L’objectif de cette réflexion menée lors des séances étant « la prise de conscience de ce à « quoi on sert » dans la vie, d’un point de vue existentiel. » Voire d’accepter l’idée que notre immortalité réside dans cette transmission, dans ce lien que l’on crée avec nos proches et notre entourage. 

Etre en accord avec soi-même et les autres pour appréhender sereinement la mort

Un travail qui peut aider à accepter la perspective de sa propre mort, a pu constater Lysiane Panighini lors de l’accompagnement de malades en fin de vie: « c’est souvent la sensation d’inachevé, ou l’impression de trahir ses proches en les quittant qui empêche de mourir en paix. Lorsque tout est remis en lien, lorsque tout est réunifié, que tout a été dit, alors la boucle peut se boucler ».  
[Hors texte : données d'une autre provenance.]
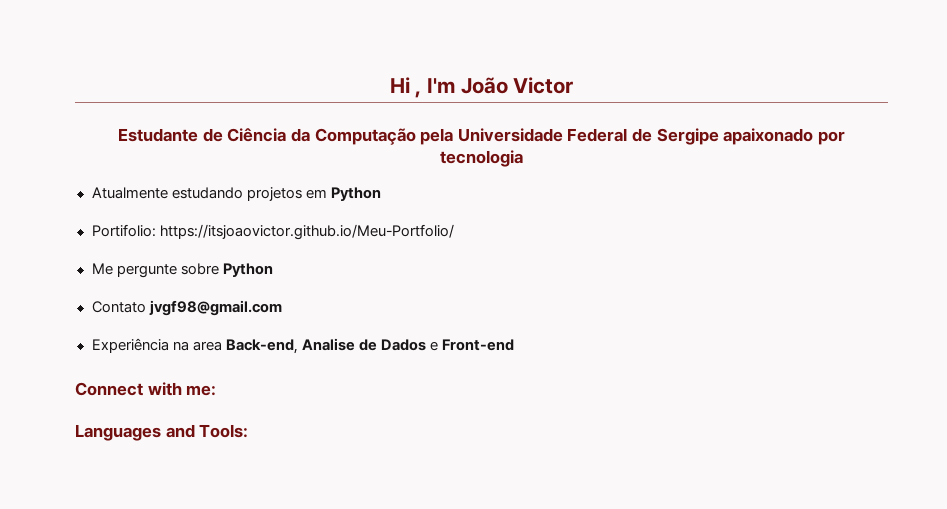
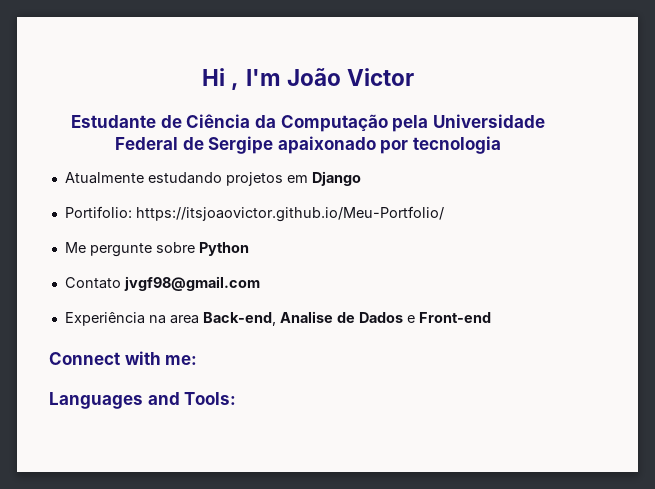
- Atualmente estudando projetos em Python
+ Atualmente estudando projetos em Django

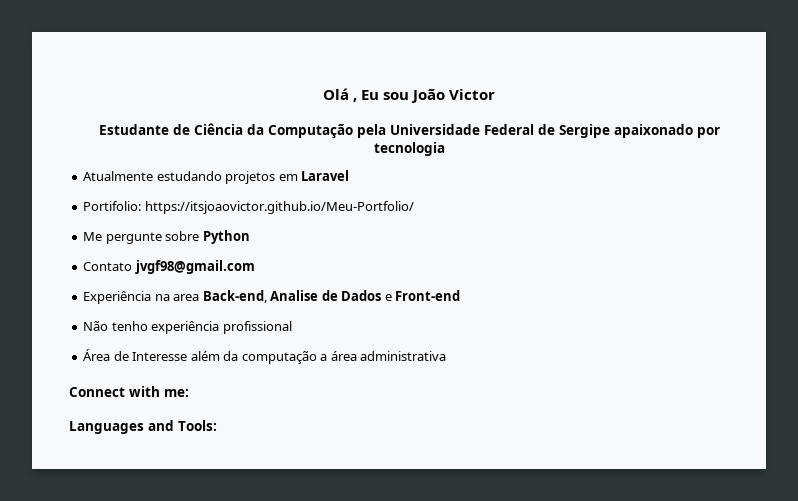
- Hi , I'm João Victor
+ Olá , Eu sou João Victor
- Atualmente estudando projetos em Django
+ Atualmente estudando projetos em Laravel
+ Não tenho experiência profissional
+ Área de Interesse além da computação a área administrativa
Et d’une certaine manière aider ceux qui restent à aborder leur « finitude » plus sereinement : « J’ai toujours été terrifiée à l’idée de disparaître, se souvient Carole, 37 ans. Et puis j’ai accompagné mon père malade d’un cancer jusqu’à la fin. Je l’ai vu s’éteindre entouré de ses enfants et de ma mère, sans qu’il subsiste le moindre non-dit entre nous. Je ne pensais pas que cela soit possible mais je crois qu’il a rendu l’âme serein et apaisé. Depuis, je m’emploie à cela, à être du côté de la vie plutôt que de la mort et à faire en sorte de ne pas avoir de regrets le moment venu ».